August 2018 Featured Carousel Motivate

Rituals, Routines and Reflections

Written By: Taylor Williams

Habits. Routines. Vices. Coping mechanisms. Whatever term you want to use, there is shared meaning in all of these words. We build patterns over time that help us get through our days, weeks, months and years. Patterns and routines help us “get in our groove,” find flow states and focus and discipline us to get things accomplished. What is partly so powerful about habits is that they can help build consistency, trust and a steady rhythm. That is the positive interpretation. But, taken in the wrong direction, habits can lead us down a path of destruction.   

It has been said that, “Individuals have habits; groups have routines… routines are the organizational analogue of habits.” It seems that the collected habits of individuals build a more systemic dynamic of organizational routines. What if we could build in more of each of those concepts to make a more dynamic work environment? One that unites a group, helps individuals within the company and sparks more innovation for clients as well?

The use of routines, rituals, and reflection can do just that.

What time do you go to sleep? Wake up? When and how do you start your work day? What are foods and movement that make you feel strong and healthy? Who is in your community? What road patterns do you drive so frequently that you arrive and don’t remember how you got there? Most people feel like the rhythm of the way they structure and utilize their time lends itself to more productivity and greater efficiency. Some amount of predictability can create structure that creates comfort and allows us to get into the flow. Similarly so, we can do this within our teams. How do we gather in the mornings before getting our days going? What kind of energy flow is there in the office throughout the day? What are the expectations around the timing of returning email communication? Who is in charge of what? All of these are examples of how we can set expectations to create some consistency.

Too much structure can make people feel stuck and as if they’re being controlled. There is a time and place for all of it. Routines aren’t just about the work-related parts of our functioning – they also help with the emotional aspects of productivity. Just as with small children who like some amount of structure, guidance and support, adults need some amount to thrive and be successful. Routines can get a bad rap in leading to burnout and stagnation, but this is true when they are abused or forced. Finding some fluidity within structure is a fantastic mix.
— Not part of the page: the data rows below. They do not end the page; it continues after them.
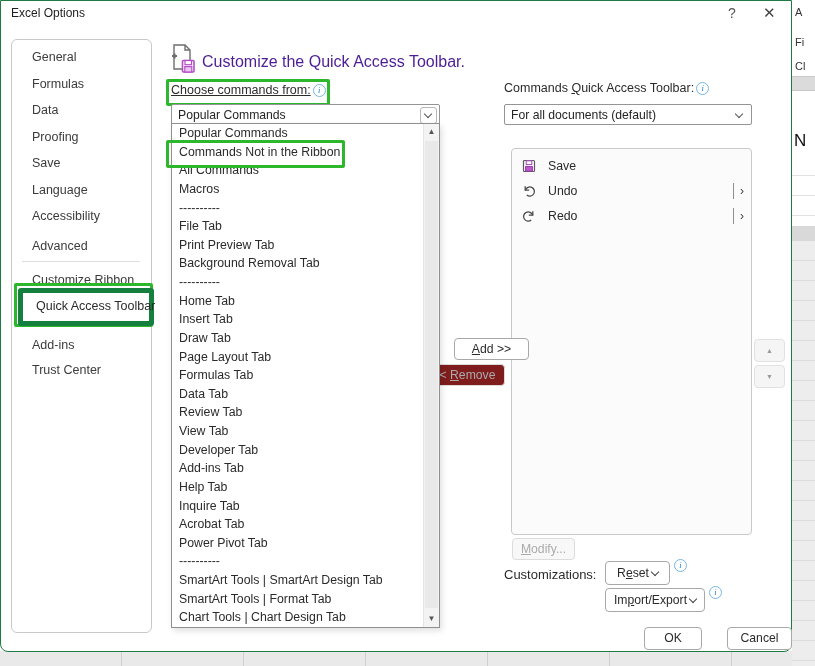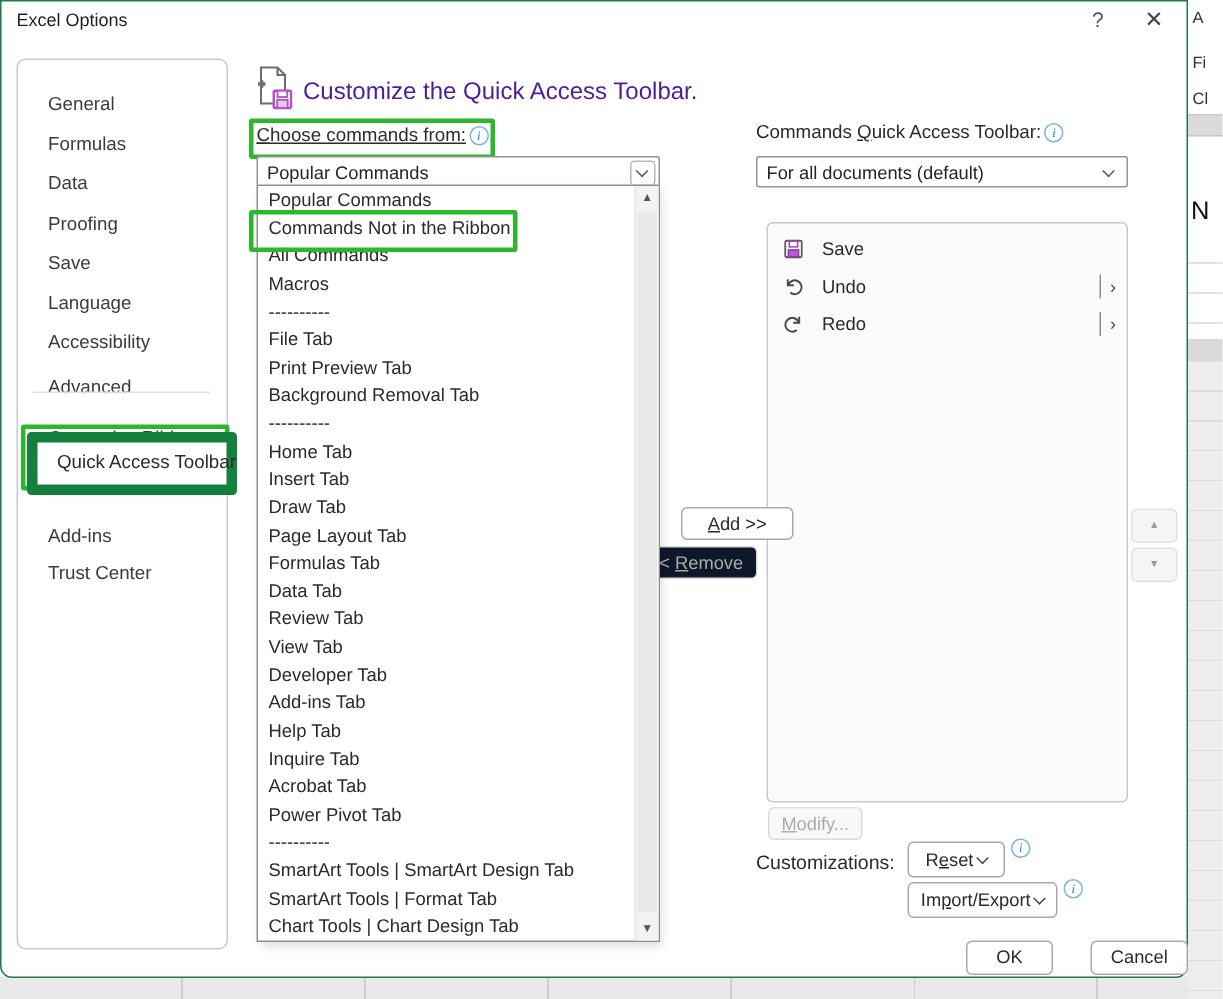"General" .side-item { margin-top: 12px -> none }
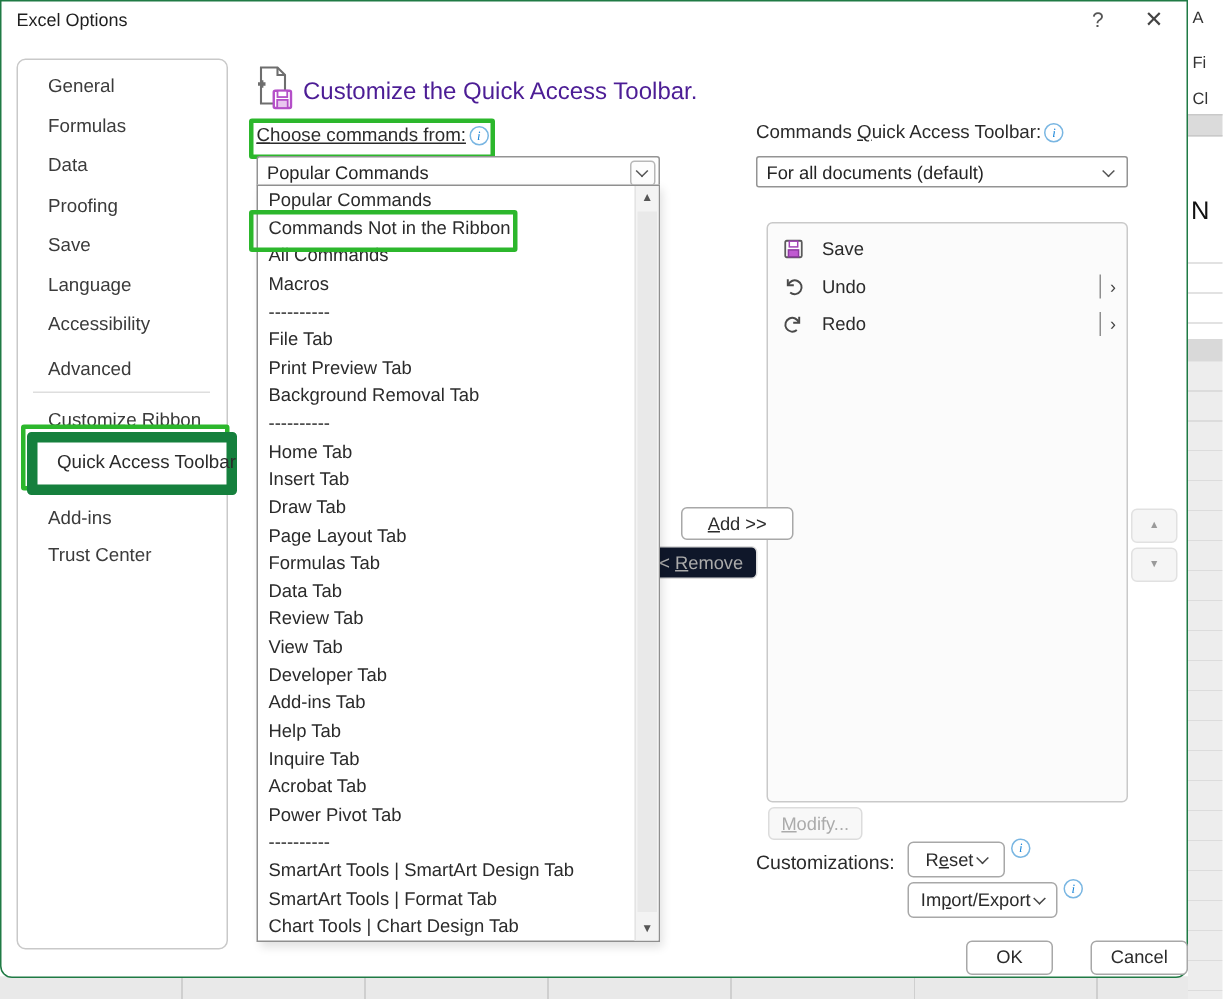"Quick Access Toolbar" #qat-card { border: 7px solid #15803d -> 5px solid #15803d }
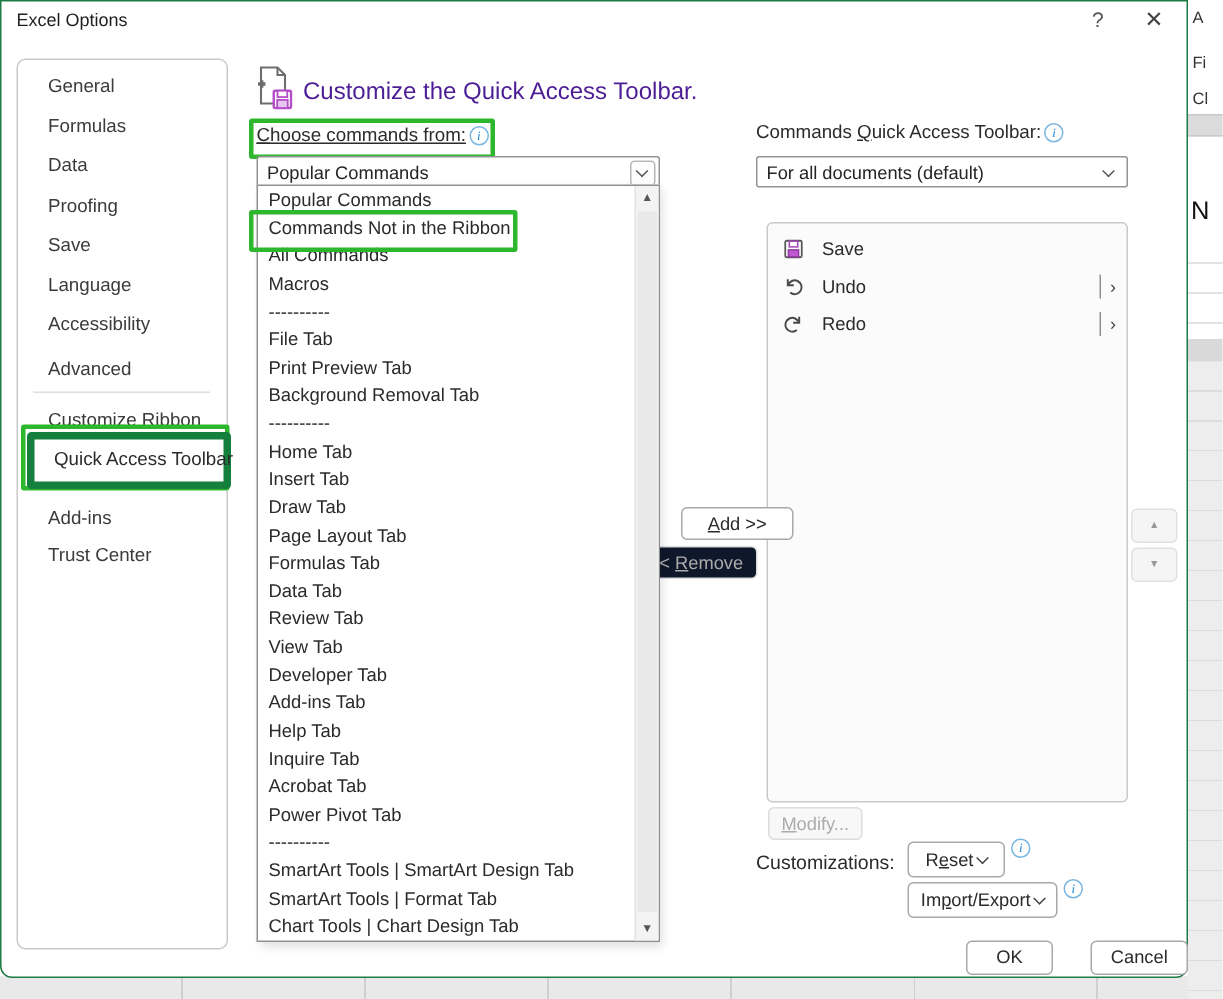"< Remove" #btn-remove { background: #0f172a -> #7f1d1d }
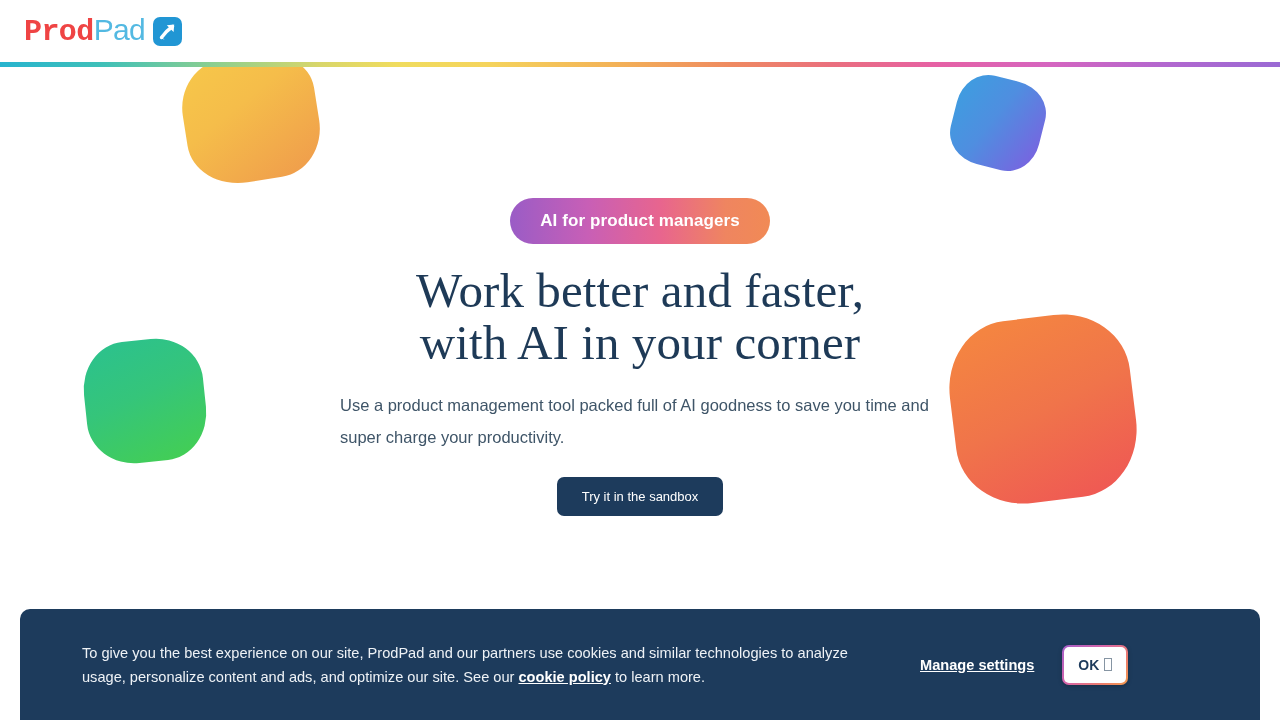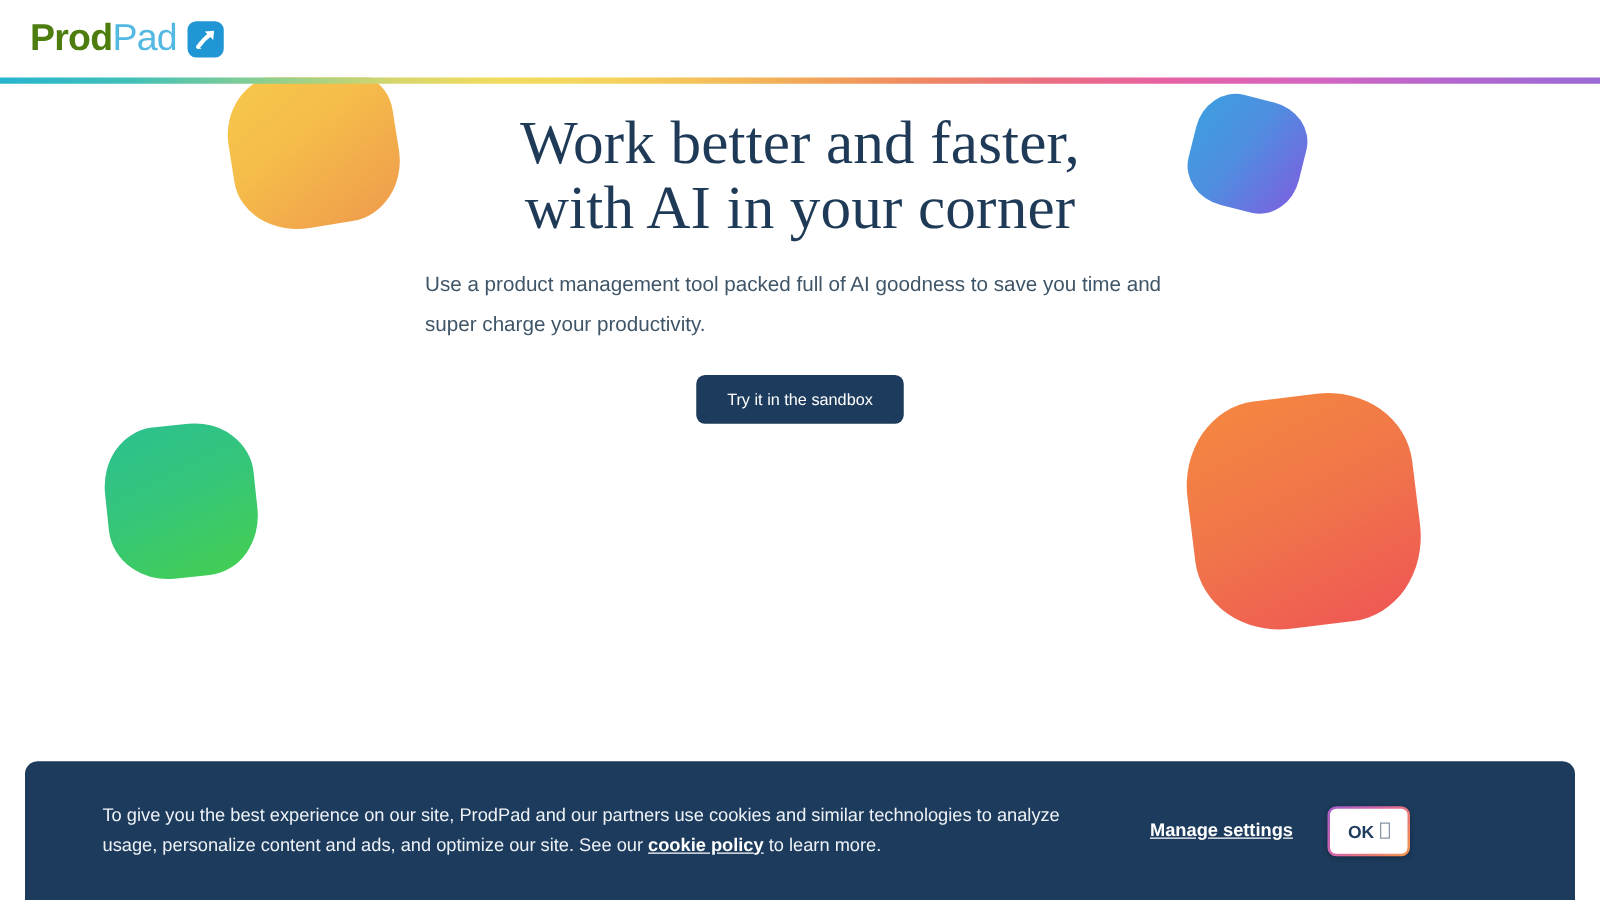"Prod" .logo-prod { color: #4d7c0f -> #ef4444; font-family: none -> Liberation Mono, monospace }
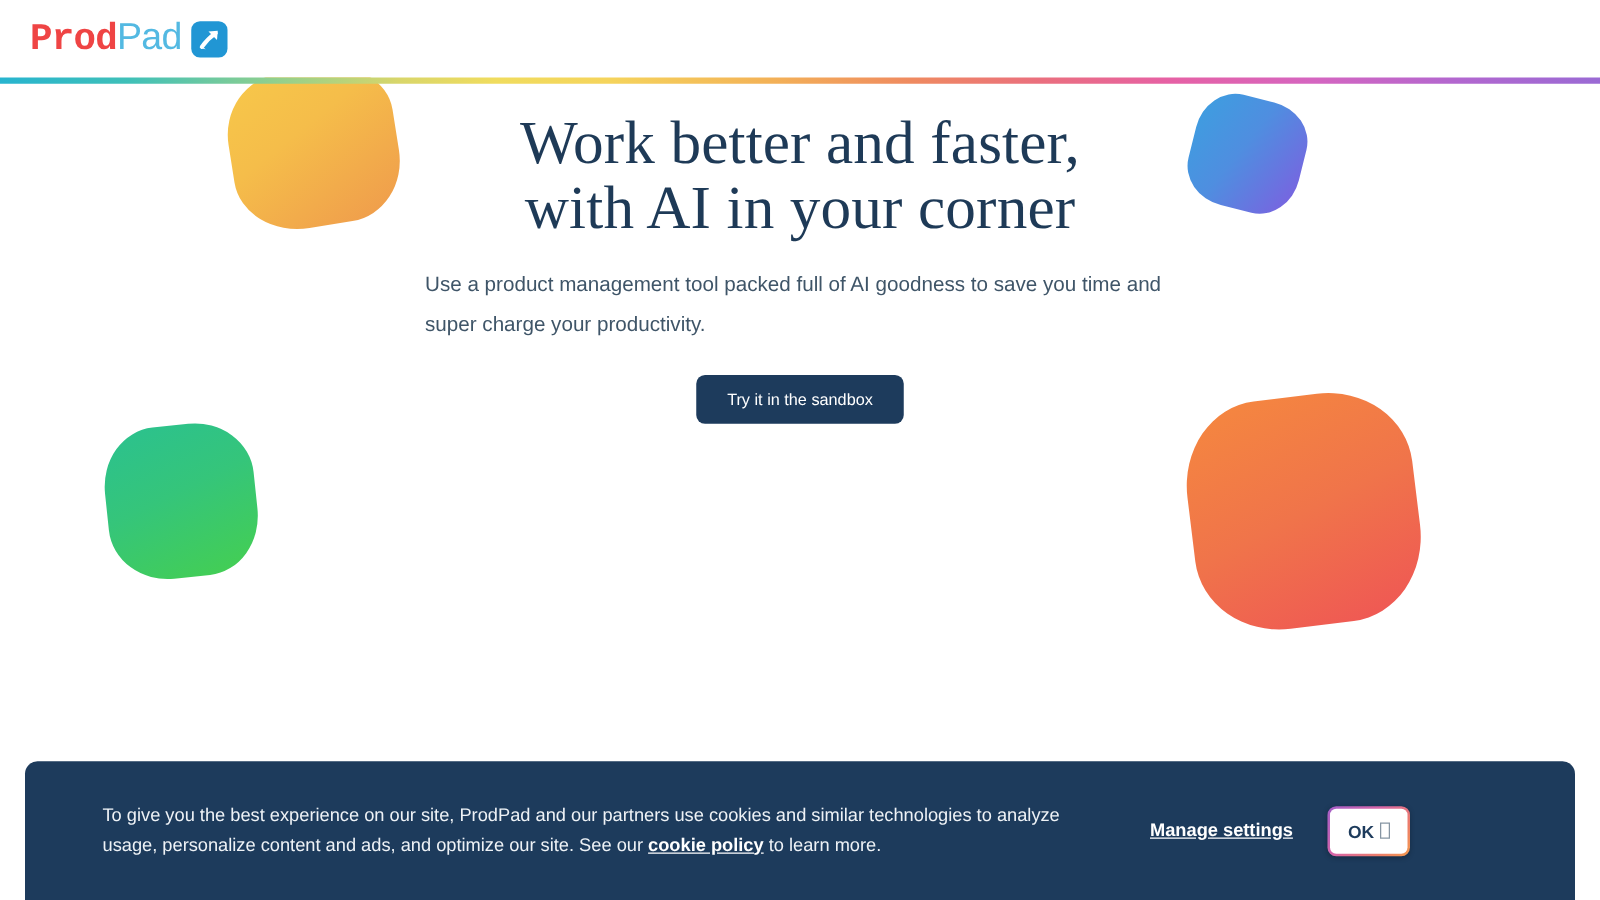"AI for product managers" div.badge { html: none -> <div>AI for product managers</div> }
Annie Dillard wrote, “How we spend our days is how we spend our lives.” If this is true, then it feels like we should be trying to create rhythms within our day is to create the people we want to be. And why not make that true organizationally? Are there ways that you and your company can create rhythm and ritual together to enrich your experiences? What if, for the first half of the day, your company instated a rule that no meetings were to be had, no emails were to be answered. That first half hour was set aside for everyone to take stock of the day and for everyone to gather their energy to start out in the way that makes them feel almost ready. What if your organization started mindfulness sessions once a week? Employees would gather to have silence in the middle of an otherwise busy day. It is a powerful force when a group shares the experience of healthy downtime.  Mindfulness has been shown to rewire areas of our brain, and we are better able to manage stress and unexpected situations that come our way. We all need that in our hectic and ever-changing lives, don’t we?

In the busy climate that our lives create, in and outside of work, it is very easy to skip any sort of reflection. Reflecting back on our own experiences can positively alter the way that we see them. James Pennebaker and his colleagues at the University of Texas have studied the influence of short writing exercises on the psyche and human spirit. In writing for very short amounts of time, several days in a row, participants showed positive changes in the way they saw their own experiences, of both positive and negative natures. Briefly writing about a negative experience for several days in a row can reduce some of the stress and anxiety around those negative feelings, reframing the experience by allowing it to “wash through.” And, writing about a positive experience integrates the positivity into the memory in a way that makes the experience accessible again and useful for the future.

There is a time and place for both routine and unstructured, open-ended time for thinking and creativity. Both can serve us well, if we reserve time for both of them to occur. Carving out intentional space to be both structured and unstructured leads to more balance within our lives, and within an organization. For example, allowing for free association and playfulness can lead to great innovation and creativity. This is often done in an unstructured environment. Then, returning to structure (say, through a scheduled meeting to compare and merge everyone’s ideas together) can provide the routine and ritual of co-creation and making ideas more concrete.

Look for opportunities to create the space for your team to find healthy routines. Engage in ritual. Reflect back on experiences. These three gems make us better people and serve the group well by enriching the workplace community and laying the groundwork for a holistic office culture.